Der frühere EU-Kommissionschef und Meister des Bonmots, Jean-Claude Juncker, hat ein zentrales Dilemma der Politik prägnant beschrieben: Regierungschefs wüssten, was zu tun sei, aber sie wüssten nicht, wie sie wiedergewählt würden. Anders gesagt: Die langfristig richtige Politik tut kurzfristig oft so weh, dass Wähler sie mit einem Kreuz auf dem Stimmzettel beenden.
Klimapolitik ist ein perfektes Beispiel für dieses Problem. Die 27 EU-Staaten haben sich darauf geeinigt, den Kohlenstoffausstoß bis 2050 auf Null zu senken, um das Klima zu retten. Die Energiewende wird aber nur gelingen, wenn der Ausstoß von CO2 mit einem Preisschild versehen wird. Der absehbare Unmut darüber wird Wahlsiege in der Übergangsphase erschweren.
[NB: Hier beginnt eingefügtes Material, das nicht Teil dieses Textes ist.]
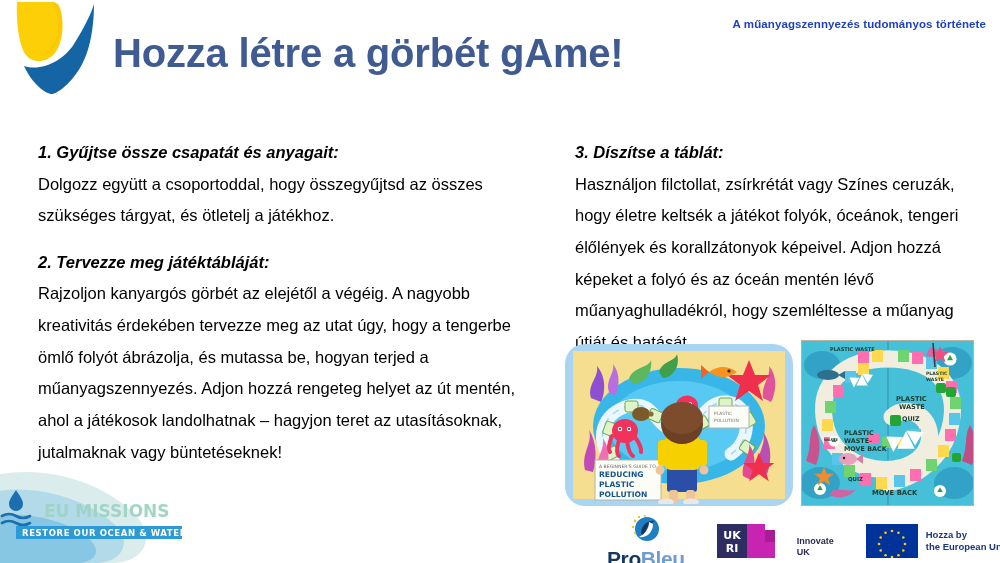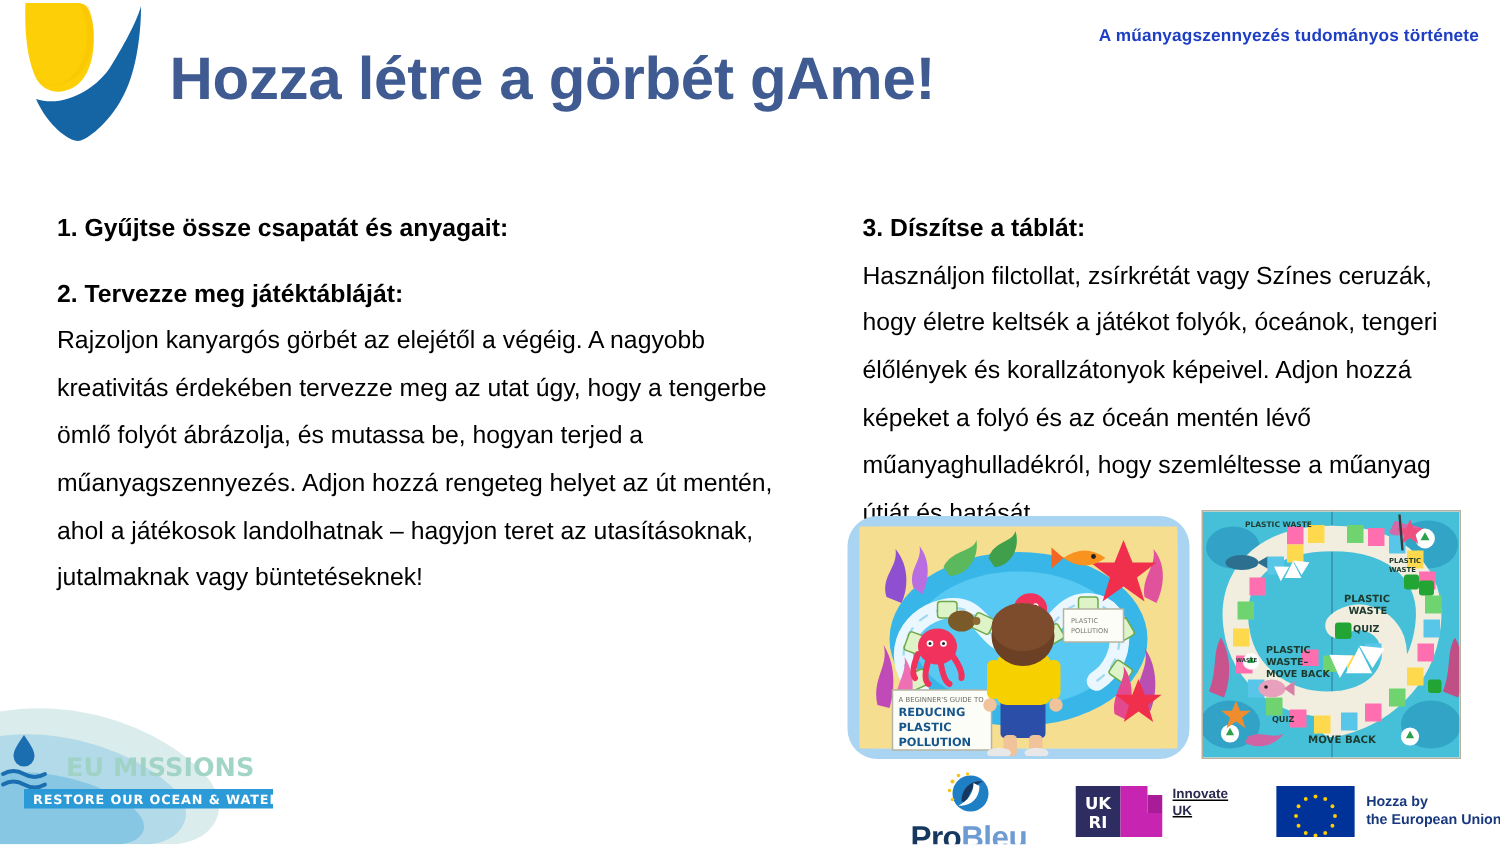--- a/index.html
+++ b/index.html
@@ -38,7 +38,7 @@
   .block{margin-bottom:18px;}
   .block-heading{
     font-size:16.5px;font-weight:bold;color:#000;
-    line-height:1.55;margin:0 0 3px 0;
+    line-height:1.55;margin:0 0 3px 0;font-style:italic;
   }
   .block-body{
     font-size:16.5px;color:#000;line-height:1.92;margin:0;

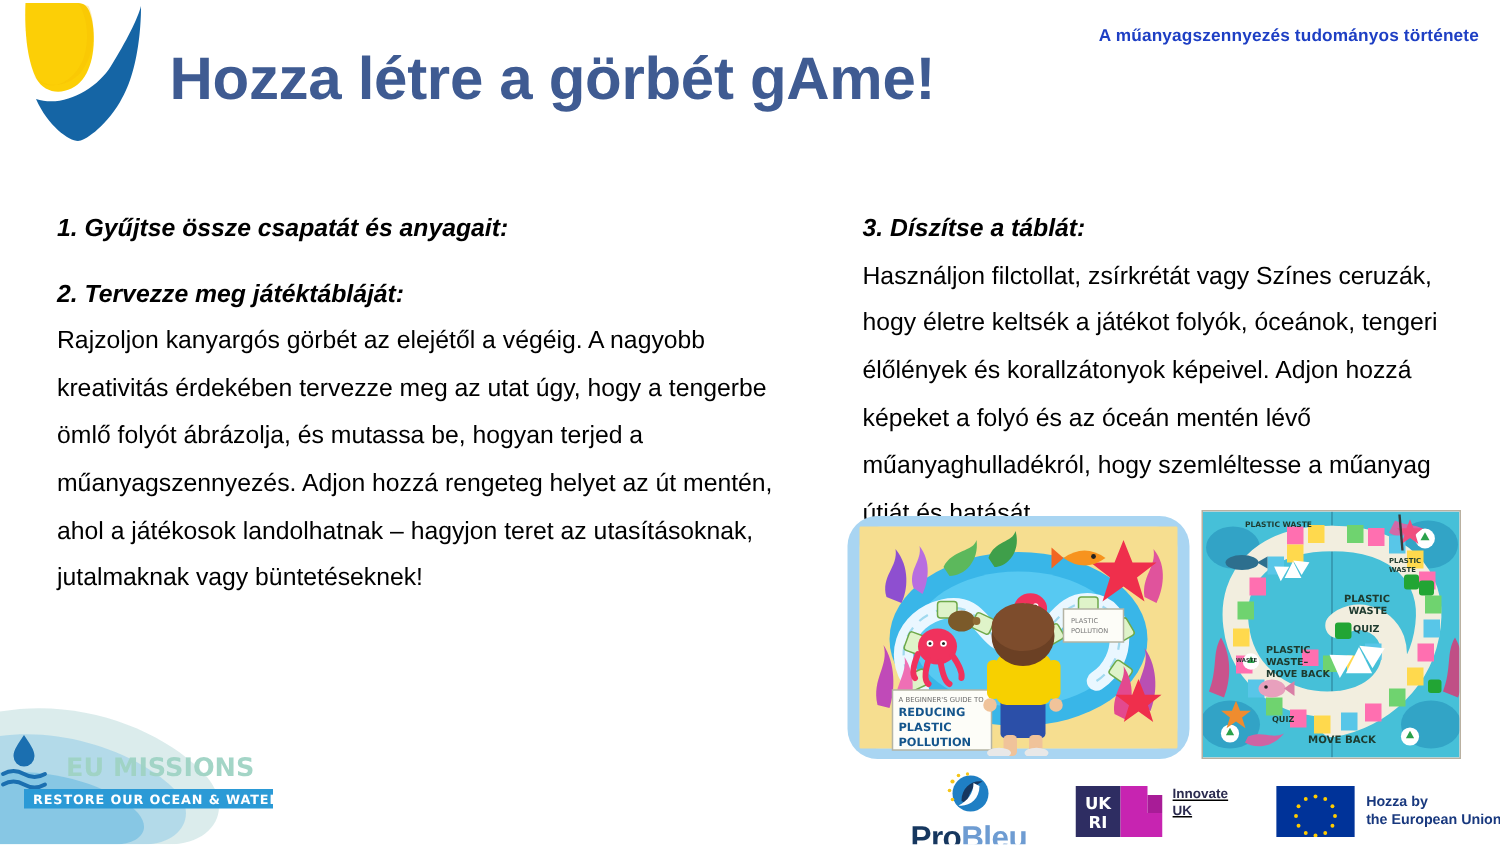--- a/index.html
+++ b/index.html
@@ -105,6 +105,7 @@
   <div class="col col-left">
     <div class="block">
       <p class="block-heading">1. Gyűjtse össze csapatát és anyagait:</p>
+      <p class="block-body">Dolgozz együtt a csoportoddal, hogy összegyűjtsd az összes szükséges tárgyat, és ötletelj a játékhoz.</p>
     </div>
     <div class="block" style="">
       <p class="block-heading">2. Tervezze meg játéktábláját:</p>

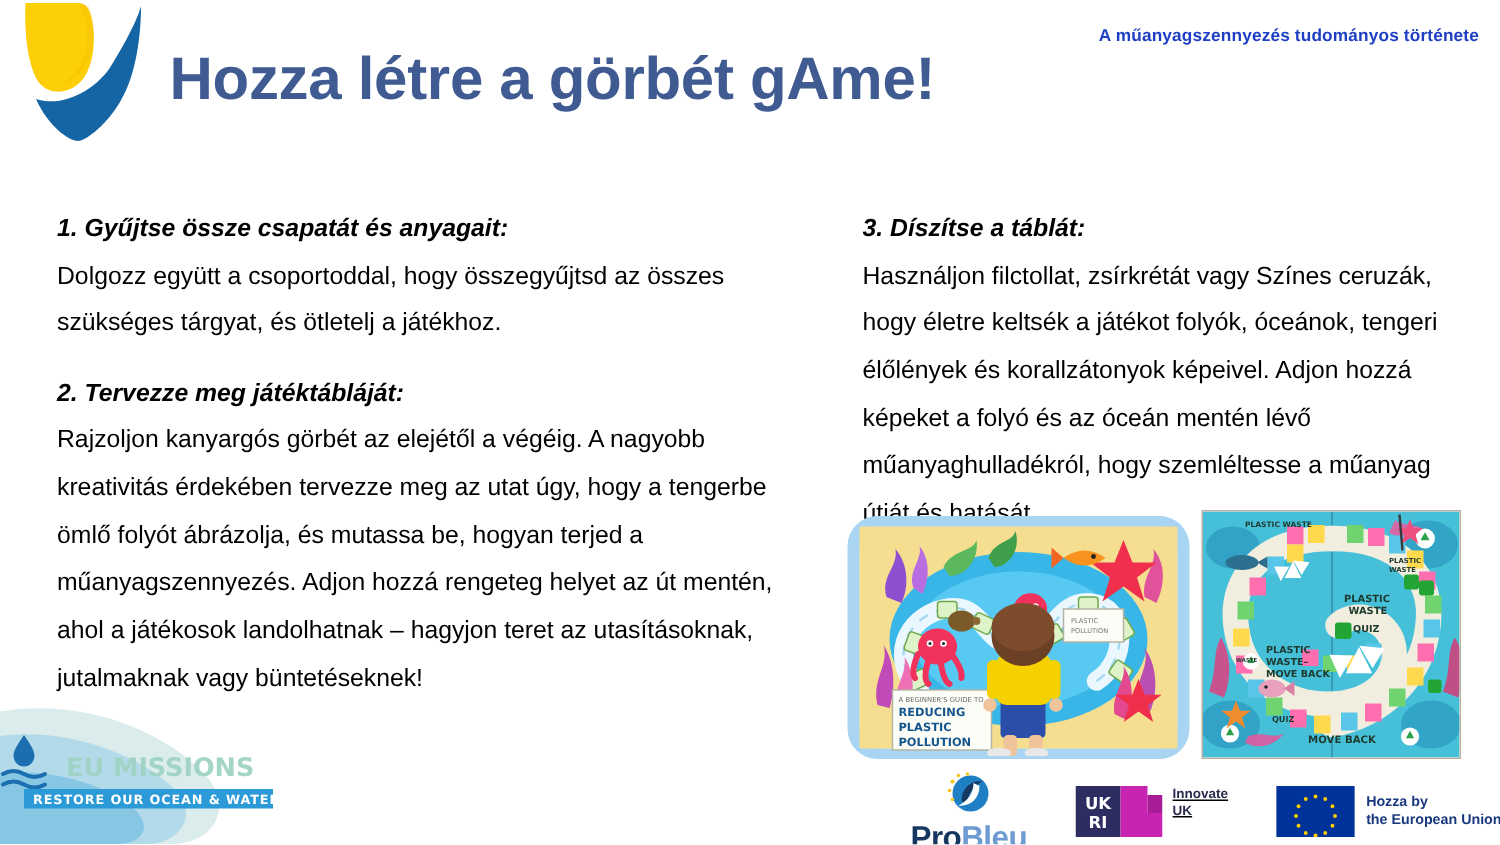--- a/index.html
+++ b/index.html
@@ -69,7 +69,7 @@
   .pb-pro{color:#16375f;}
   .pb-bleu{color:#6e9cd2;}
 
-  .logo-ukri{display:flex;align-items:flex-start;gap:7px;text-decoration:underline;}
+  .logo-ukri{display:flex;align-items:flex-end;gap:22px;}
   .ukri-mark{width:58px;height:34px;position:relative;}
   .ukri-text{font-size:9px;font-weight:bold;color:#2b2b4f;line-height:1.25;}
Aktuell explodieren die Energiepreise, noch bevor die grüne Wende überhaupt richtig begonnen hat. Die Gasvorräte in der EU sind gering, und die Nachricht, dass Frankreich zwei Atomkraftwerke herunterfahren muss, ließ den Preis für Stromlieferungen nach Deutschland im kommenden Jahr in einem Satz um zehn Prozent springen. Die Staats- und Regierungschefs lagen beim jüngsten EU-Gipfel am Donnerstag beim Thema Energiepreise so weit auseinander, dass sie sich nicht einmal auf eine gemeinsame Formulierung einigen konnten.
EU-Kommissionschefin Ursula von der Leyen und Wirtschaftsminister Robert Habeck wissen, dass der Green Deal ohne die soziale Abfederung der Energiepreise nicht funktionieren wird. Darüber, was den Wählern bevorsteht, sollten sie jetzt schon offen kommunizieren. Mit Schweigen werden sich Wahlen auch nicht gewinnen lassen.